Privileged user access. This includes both cloud provider staff access to information owned by the researcher, and the methods available to authenticate, manage, and track anyone who might have access or might gain access to the sensitive information and applications.

Data segregation. Data in the cloud is typically not segregated in a multi-tenant environment. Know whether your data will be stored on dedicated hardware and, if not, what protective measures the cloud provider takes to ensure that your data will not be compromised in that shared environment.

Investigative support, such as breach investigation and forensics.
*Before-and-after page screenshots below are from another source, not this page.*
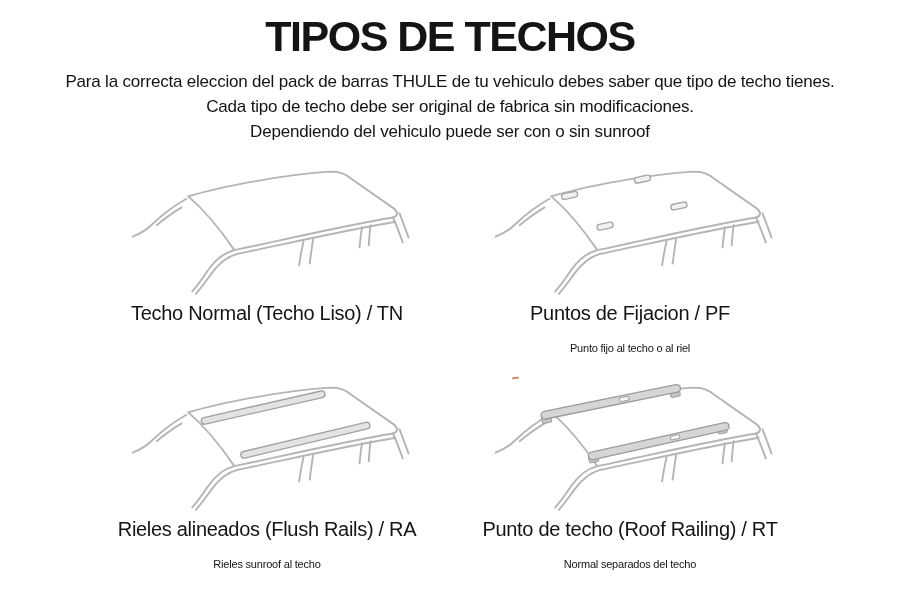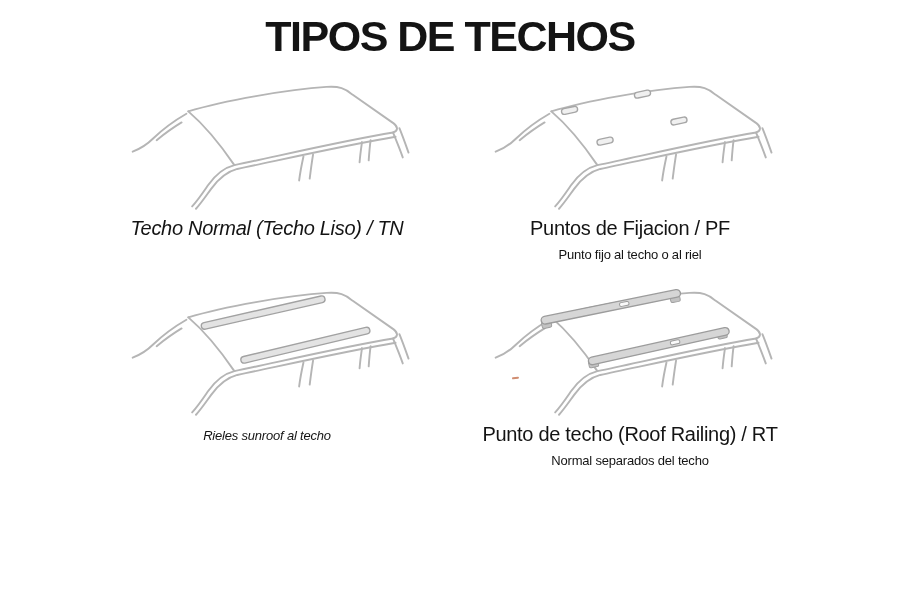"Para la correcta eleccion del" div.intro-block { html: none -> <div> <p>Para la correcta eleccion del pack de barras THULE de tu vehiculo debes saber que tipo de techo tienes.</p> <p>Cada tipo de techo debe ser original de fabrica sin modificaciones.</p> <p>Dependiendo del vehiculo puede ser con o sin sunroof</p> </div> }
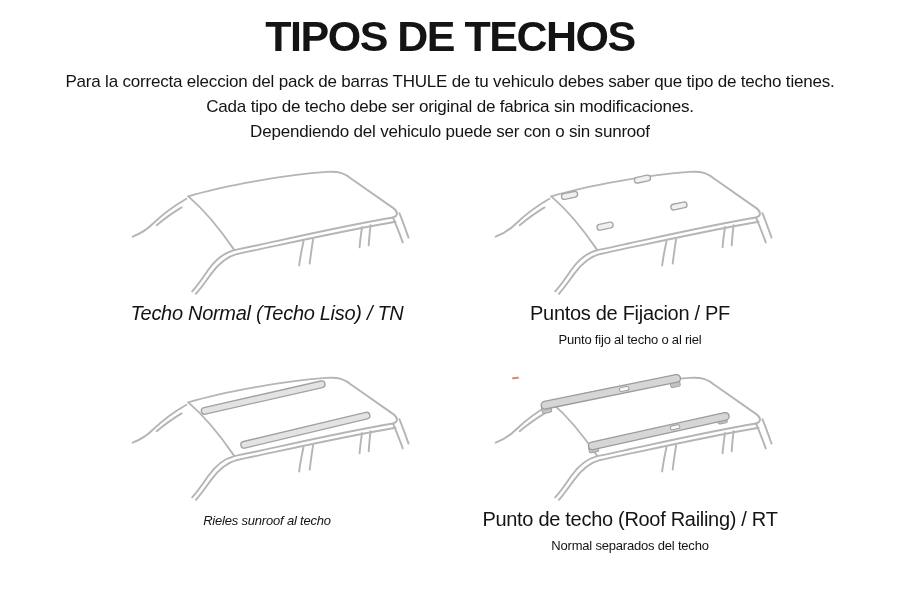"Techo Normal (Techo Liso) /" .cell-left { font-style: italic -> none }
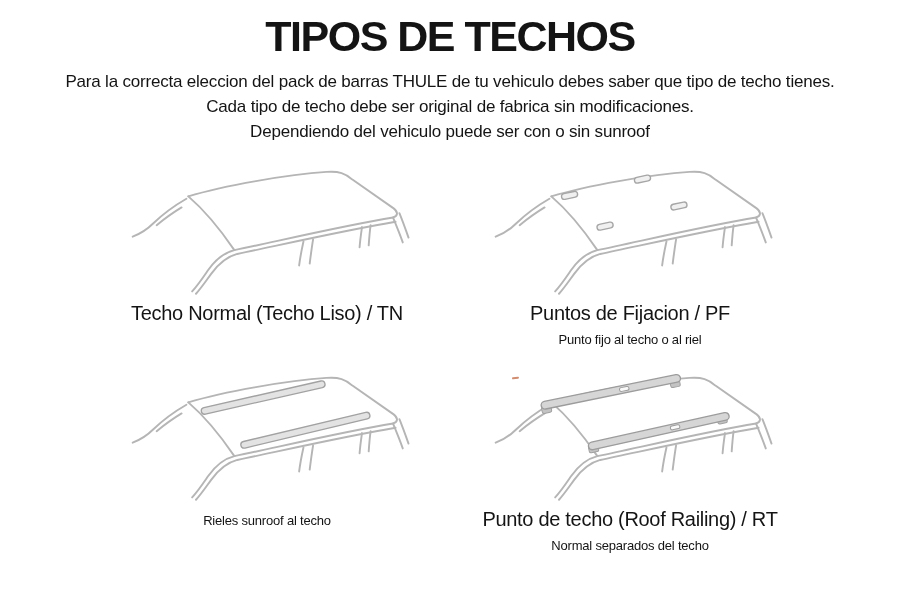"Punto fijo al techo o" .roof-sublabel { font-size: 13px -> 11px; margin-top: 7px -> 17px }
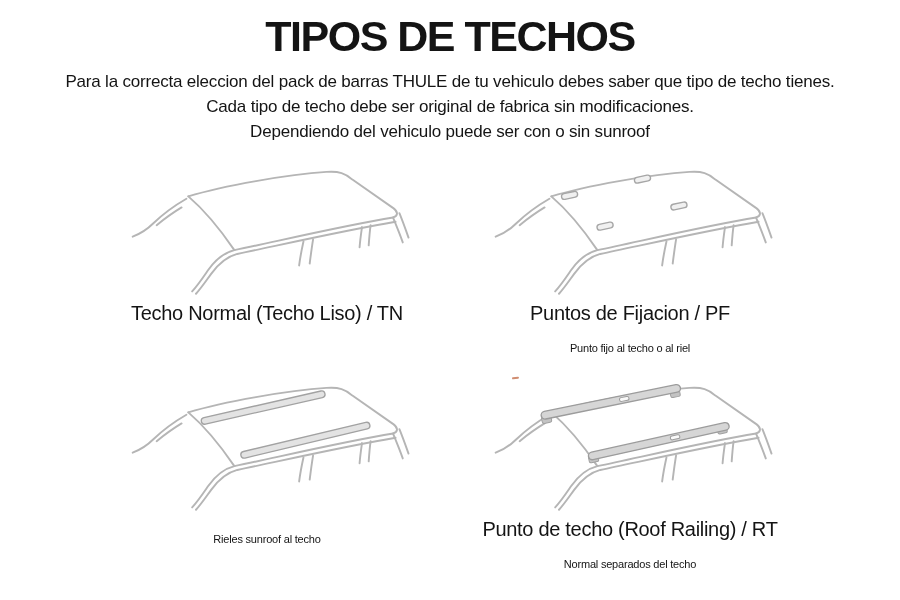"Rieles alineados (Flush Rails) /" div.roof-label { html: none -> <div>Rieles alineados (Flush Rails) / RA</div> }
Get terms for visibility and incident response reports up front and in writing. Will the provider routinely provide the correct level of logs if requested by a customer?

Liability and indemnification. Will the cloud provider stand behind their security and privacy assertions and defend the researcher should a breach occur? If dealing with electronic protected health information (ePHI) subject to HIPAA rules, make sure that the cloud provider will sign a business associate agreement (BAA) also compliant with HIPAA rules.

IMPACT OF DATA SHARING

Open data sharing avoids the duplication of research effort and facilitates the work of researchers who are able to build on and advance the findings of others. Properly de-identified health data is an invaluable tool for scientific and health research advances. The National Institutes of Health typically require researchers to make data available to other investigators via an NIH-designated database or approved alternative.

No one can depend on the traditional cyber walls and moats in the new paradigm of loosely connected computing and data devices. What is needed is more aggressive self-assessment, with the understanding that “offense can inform defense.” Just as the move toward patient-generated data is transforming care, the growth in personally generated identity is transforming health-related information security. Proactive self-assessment and self-security are needed to allow identification and remediation at the individual level.